あまりの興味のなさに、私ってば後半棒読み!!こんなんじゃ、いけないわ。


「それいい案ですわ~」

「素敵ですわ~」


しかし、どうやら友人達には気に入って貰えたようで、何よりだ。


「そうですわよね、王子様素敵ですわ~」

「エイミーも、白馬に乗った王子様と踊りたいですー」

「もう私はダンスの相手が王子だろうが白馬だろうと、どっちでもいいです」


なんとか話を合わせる努力を試みるけど、少しおかしいかもしれない。


「あははっ!リディアさまって、本当におもしろいですわね!」

「ええ!お馬さんと踊りたいだなんて、面白いですわ」

「……はははは」


純粋でキラキラ輝く視線が痛い。乾いた笑いがいつしか得意になった。


こんな感じで私は周囲の人間の輪に馴染もうと、必死に頑張っていたのだ。これでも。

だけどある日、あいつに出会って、世界が変わったの――


「こんなんやりたくねぇ――!!」


いつものように集まって、それぞれが遊んでいると、男の子たちの輪の中から、大きな声が聞こえた。
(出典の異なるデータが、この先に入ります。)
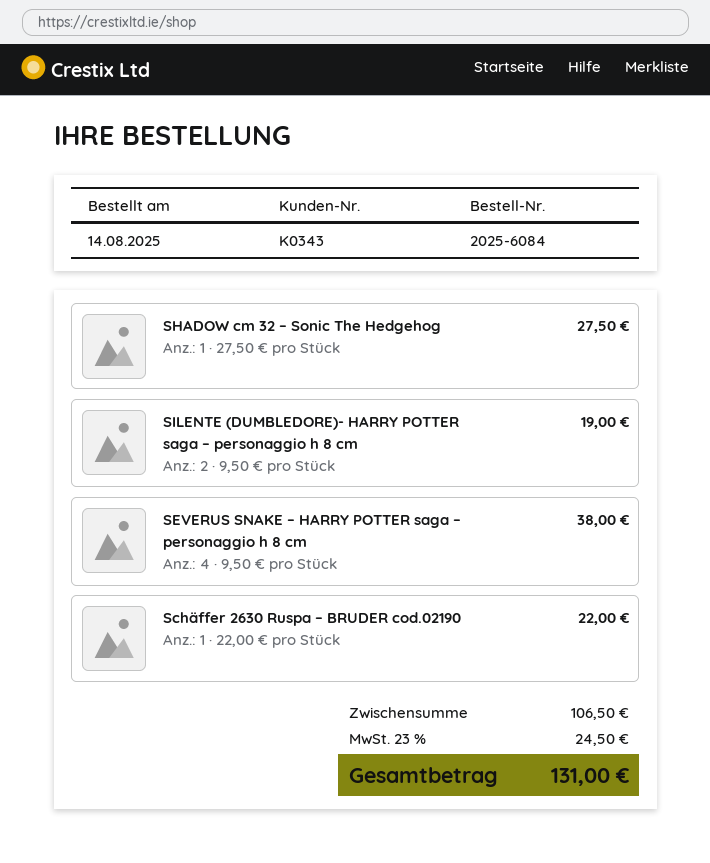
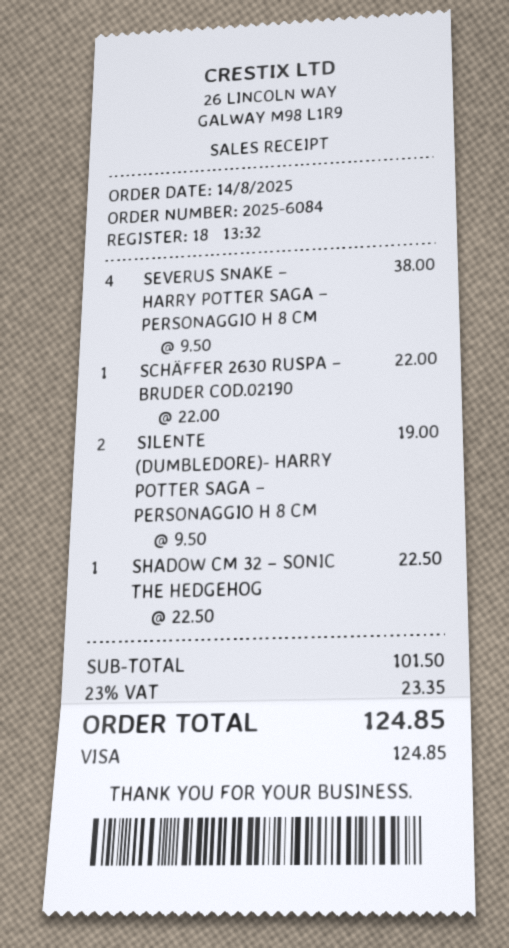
SHADOW cm 32 – Sonic The Hedgehog: 1 x 27.50 = 27.50 -> 1 x 22.50 = 22.50
subtotal: 106.50 -> 101.50
tax: 23% = 24.50 -> 23% = 23.35
total: 131.00 -> 124.85

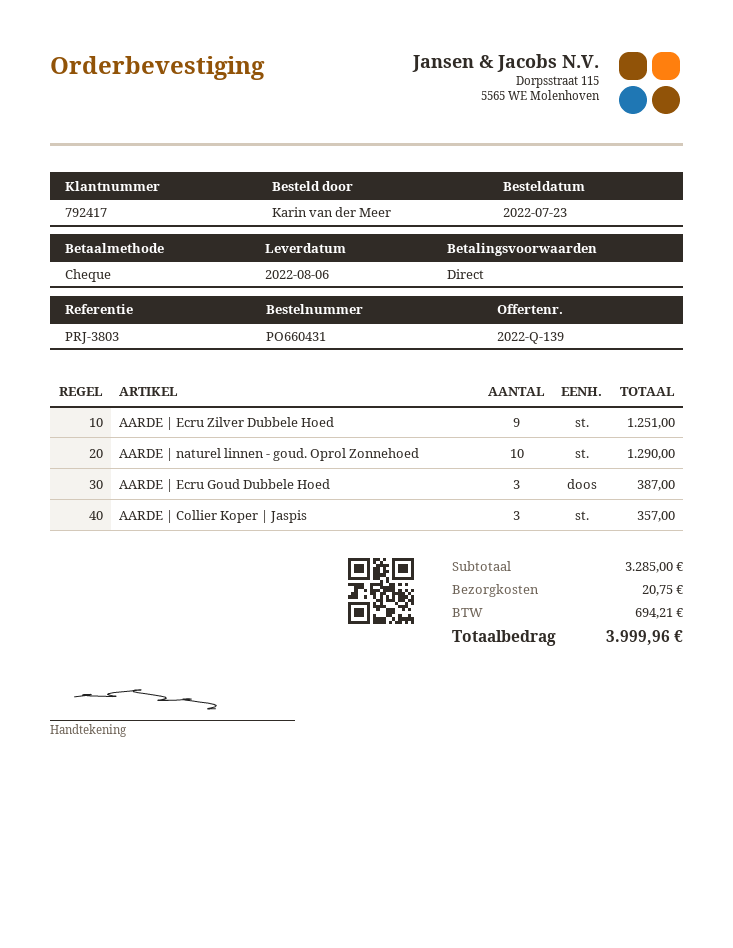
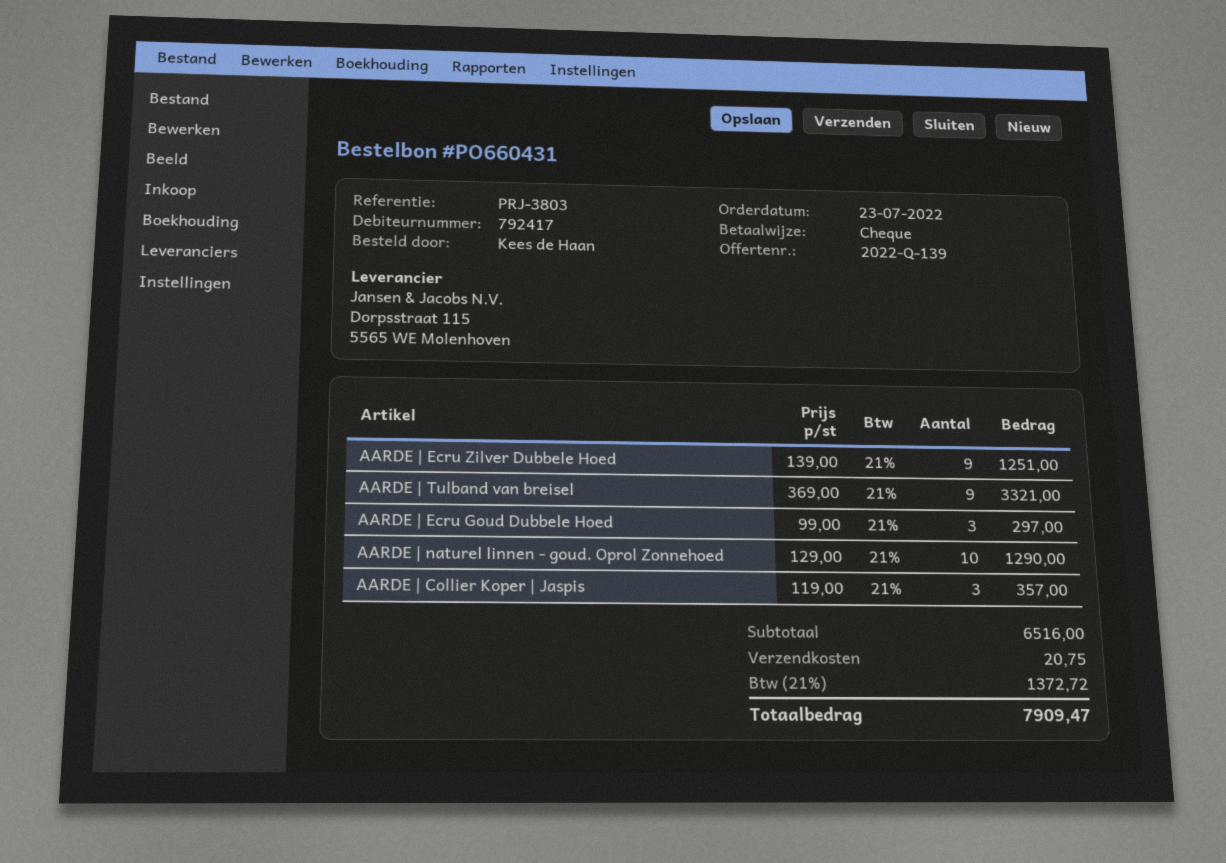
ordered by: Karin van der Meer -> Kees de Haan
AARDE | Ecru Goud Dubbele Hoed: 3 for 387.00 -> 3 for 297.00
AARDE | Tulband van breisel: none -> 9 for 3321.00
subtotal: 3285.00 -> 6516.00
tax: 694.21 -> 1372.72
total: 3999.96 -> 7909.47

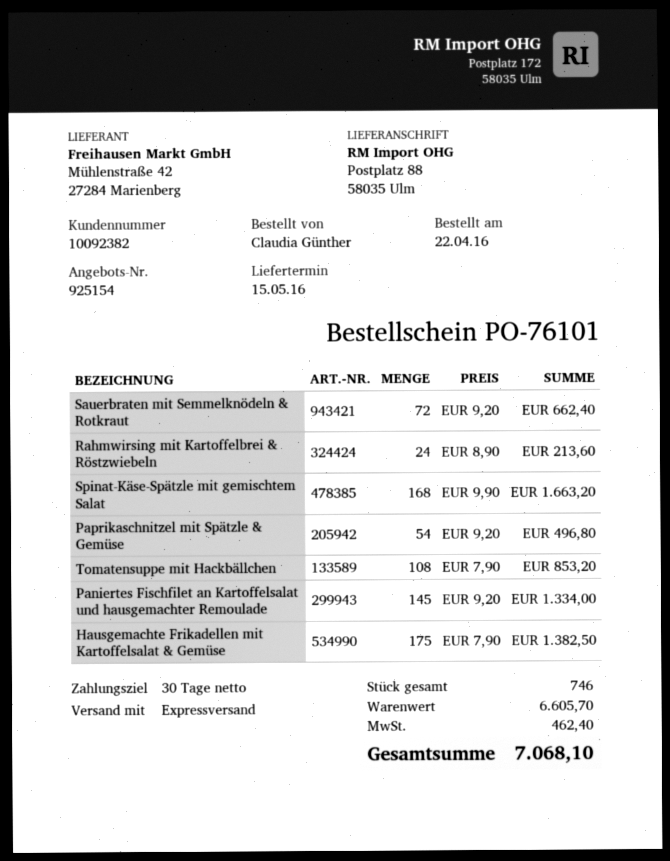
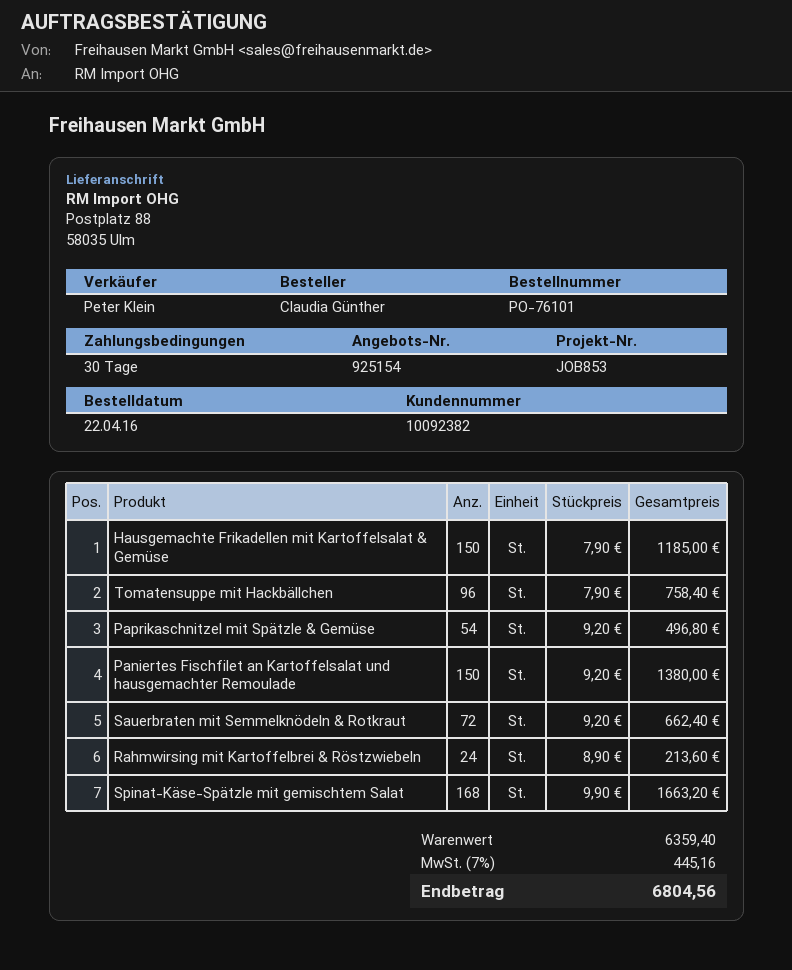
Tomatensuppe mit Hackbällchen: 108 x 7.90 = 853.20 -> 96 x 7.90 = 758.40
Paniertes Fischfilet an Kartoffelsalat und hausgemachter Remoulade: 145 x 9.20 = 1334.00 -> 150 x 9.20 = 1380.00
Hausgemachte Frikadellen mit Kartoffelsalat & Gemüse: 175 x 7.90 = 1382.50 -> 150 x 7.90 = 1185.00
subtotal: 6605.70 -> 6359.40
tax: 462.40 -> 445.16
total: 7068.10 -> 6804.56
その発言をしたのは、一人の男の子。しかも金髪碧眼で、髪の毛なんてサラサラして、太陽の光を受けて輝いている。

お供の人達に、その発言をたしなめられている。

しかし、そんなの知ったことではないとばかりに、大きな声でわめく。


「こんな子供の遊び、やってられるかぁぁ~~!!」


一流品だろうと思われる服装に、見た目だけ高貴な雰囲気。だけど彼の発する言葉の悪さに、私は驚いた。


おバカが一人、混じっている。


私の第一印象がそれ。もっとも私の言葉遣いも、褒められたほうじゃないので、人のことは言えない。言い訳をすれば、本音で話せる相手がいないので、だんだん性格も言葉もひねくれてくるのだ。


「ルーディス様、同じ年頃の子供と仲良く遊ぶのも、お勉強ですよ」

「うぉー!!俺には苦痛だぁぁぁ」


手足をばたつかせて地面に寝転がる子供を見て思う。

逆にあなたの相手をする羽目になる子が可哀想だわ……。

そして私は暴れる猛獣のような男の子が、この国の王子だと知り、その子の相手をするのが私になるとは、この時は思いもよらなかったのだった。